Good morning everyone,

I am looking to install some amber lights on my pickup, and was looking to see how others may have done theirs.


----------



## 1olddogtwo (Aug 6, 2007)

You talking bar, strobe or stand alone?


----------



## JohnW (Oct 10, 2005)

Looking to see how others may have installed LED lighting on their trucks. Outside of the light bar they may have on top


----------



## 1olddogtwo (Aug 6, 2007)

http://www.plowsite.com/forumdisplay.php?f=73

Have you look through here yet


----------



## JohnW (Oct 10, 2005)

I'll take a look now... Thanks olddog...


----------



## 1olddogtwo (Aug 6, 2007)

JohnW;2029641 said:


> I'll take a look now... Thanks olddog...


No problem, we are all just here to help the new guys.

You'll find a wealth of information here and welcome to Plowsite.


----------



## SnoFarmer (Oct 15, 2004)

1olddogtwo;2029645 said:


> No problem, we are all just here to help the new guys.
> 
> You'll find a wealth of information here and welcome to Plowsite.


and welcome to plow site.

ps, plow trucks use warring lights, there is no emergency.


----------



## Z Cut's Lawncare (Oct 14, 2010)

there are so many different ways to set it up i do alot of installs from friends maybe i can help what kind of truck ? do you have a sander and what is your price range. and what type of coverage you looking for.


----------



## Sawboy (Dec 18, 2005)

SnoFarmer;2029656 said:


> ps, plow trucks use warring lights, there is no emergency.
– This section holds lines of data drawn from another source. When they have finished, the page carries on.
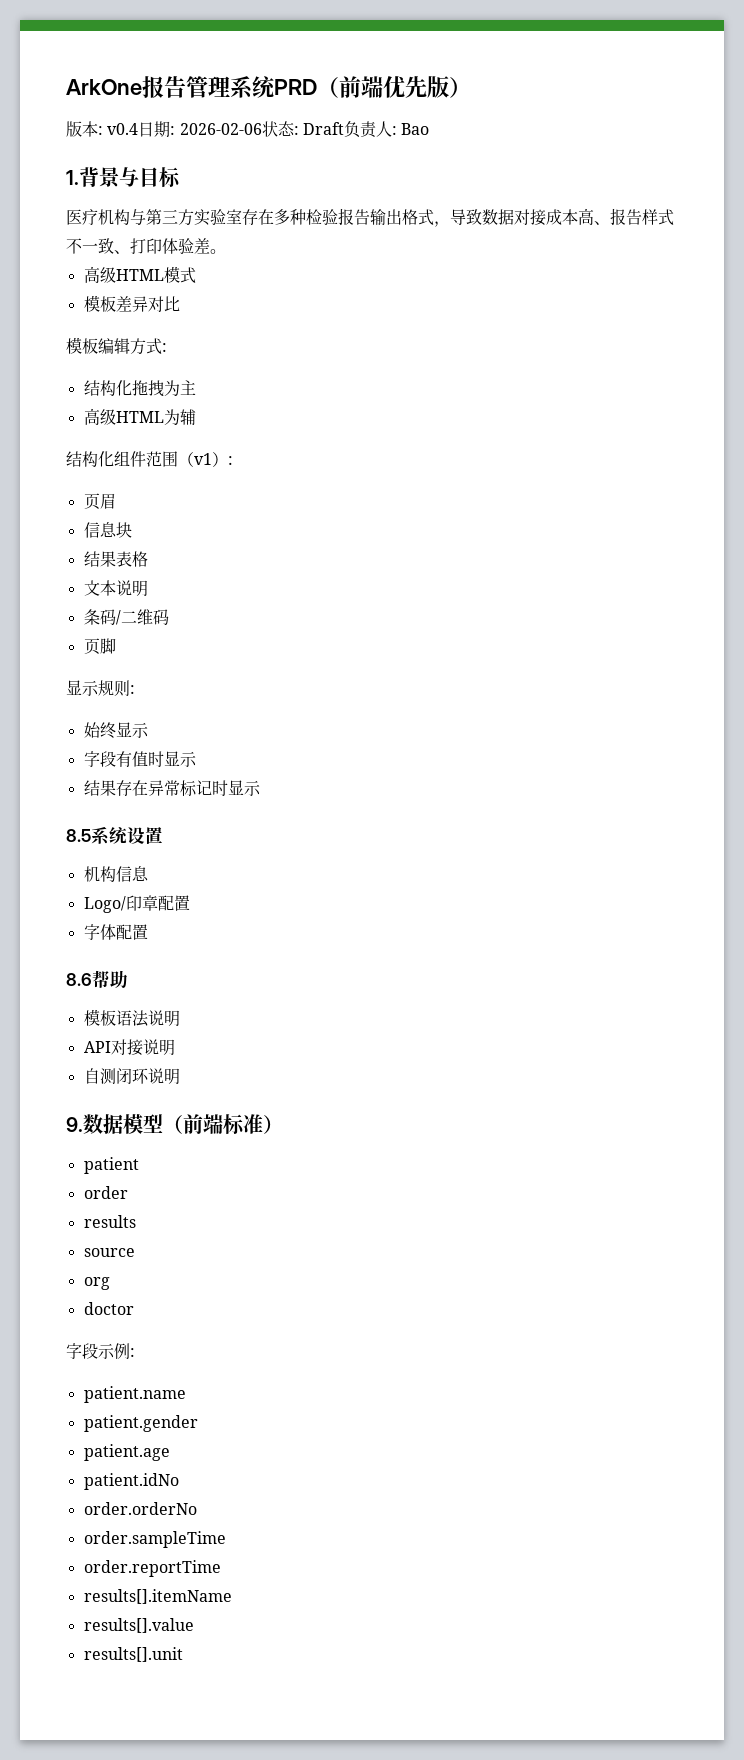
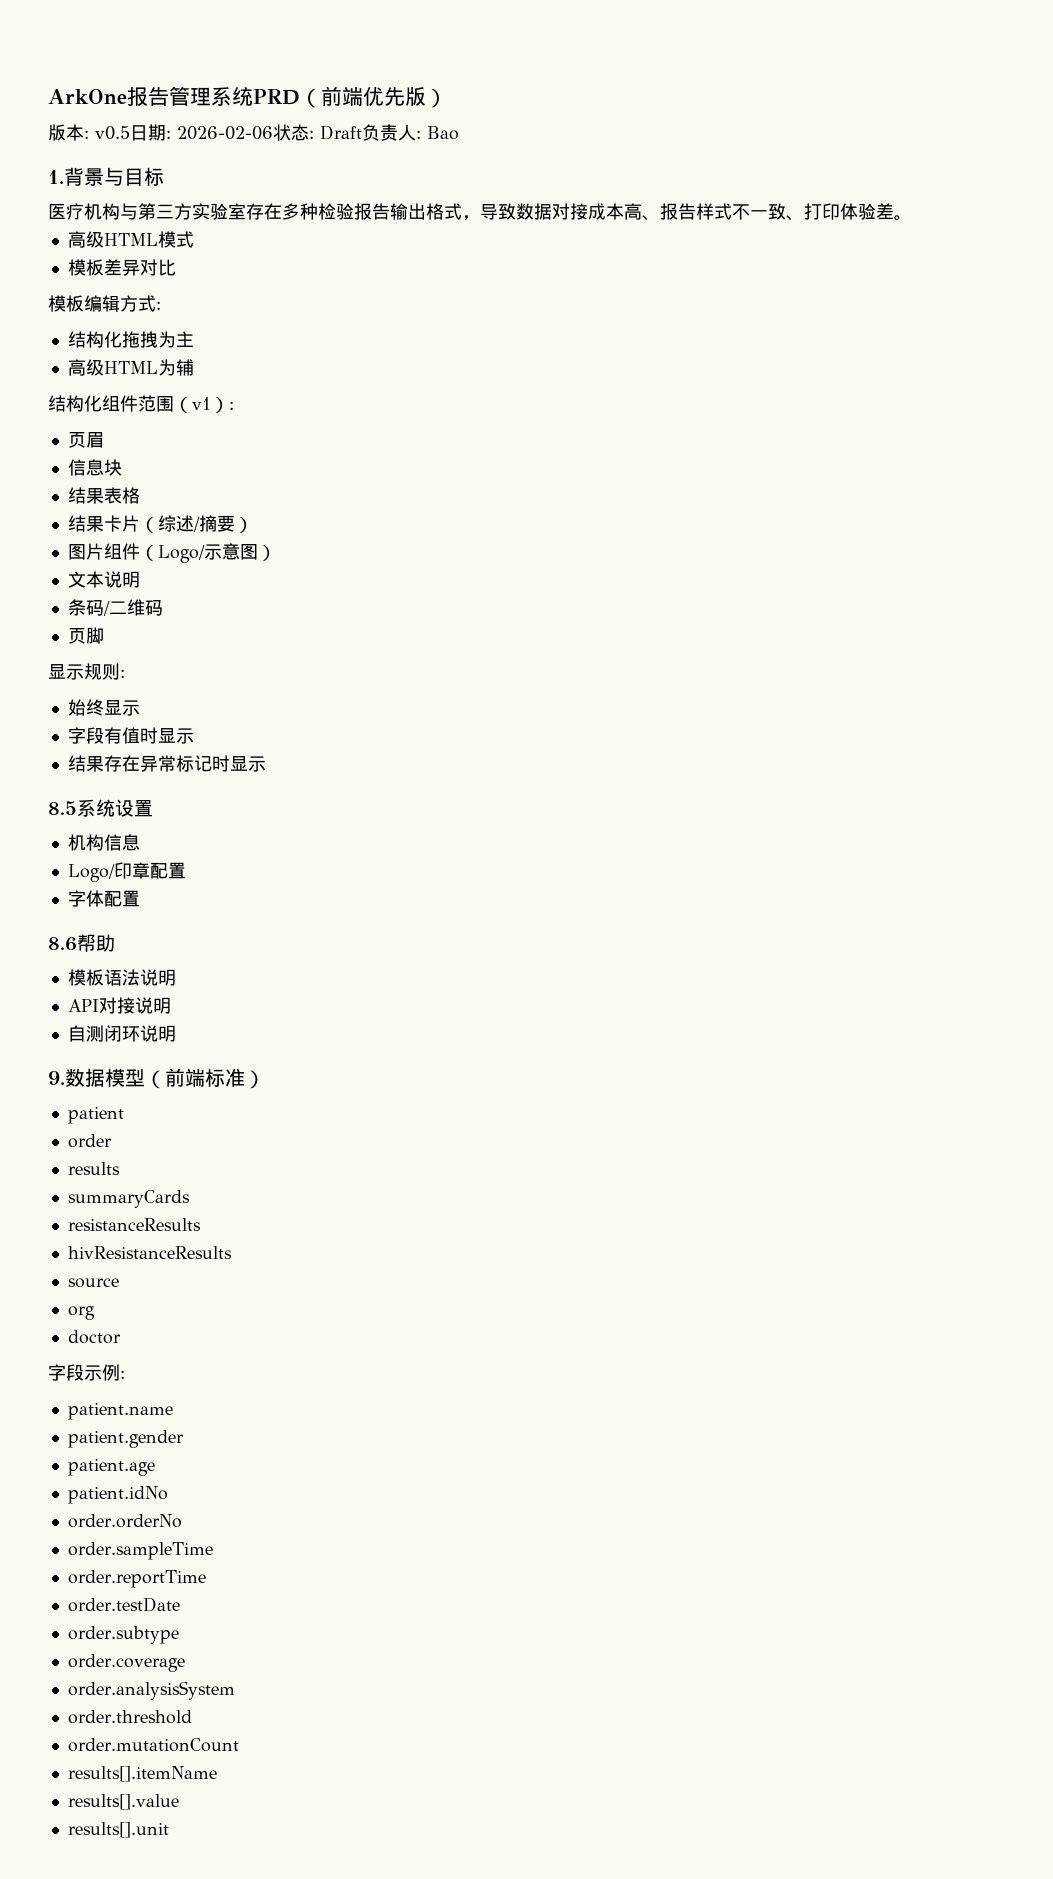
- 版本: v0.4日期: 2026-02-06状态: Draft负责人: Bao
+ 版本: v0.5日期: 2026-02-06状态: Draft负责人: Bao
+ 结果卡片（综述/摘要）
+ 图片组件（Logo/示意图）
+ summaryCards
+ resistanceResults
+ hivResistanceResults
+ order.testDate
+ order.subtype
+ order.coverage
+ order.analysisSystem
+ order.threshold
+ order.mutationCount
I use warning lights. No need for war, it's just snow :waving:


----------



## JoeG3 (Oct 21, 2014)

JohnW;2029633 said:


> Good morning everyone,
> 
> I am looking to install some amber lights on my pickup, and was looking to see how others may have done theirs.


Hey John,

I have a mini bar on the roof that is my primary but I also have added Feniex Apollos mounted just below the headlights on the headgear for when I am pulling into blind intersections at night.

As a backup (I have a intermittent connection in the bar that I can't find despite completely taking it apart) I have a Apollo dashlight and a Feniex Cobra 400 bar that fits perfectly between the pillar and center seatbelt bracket in my rear window.

Hopefully that helps


----------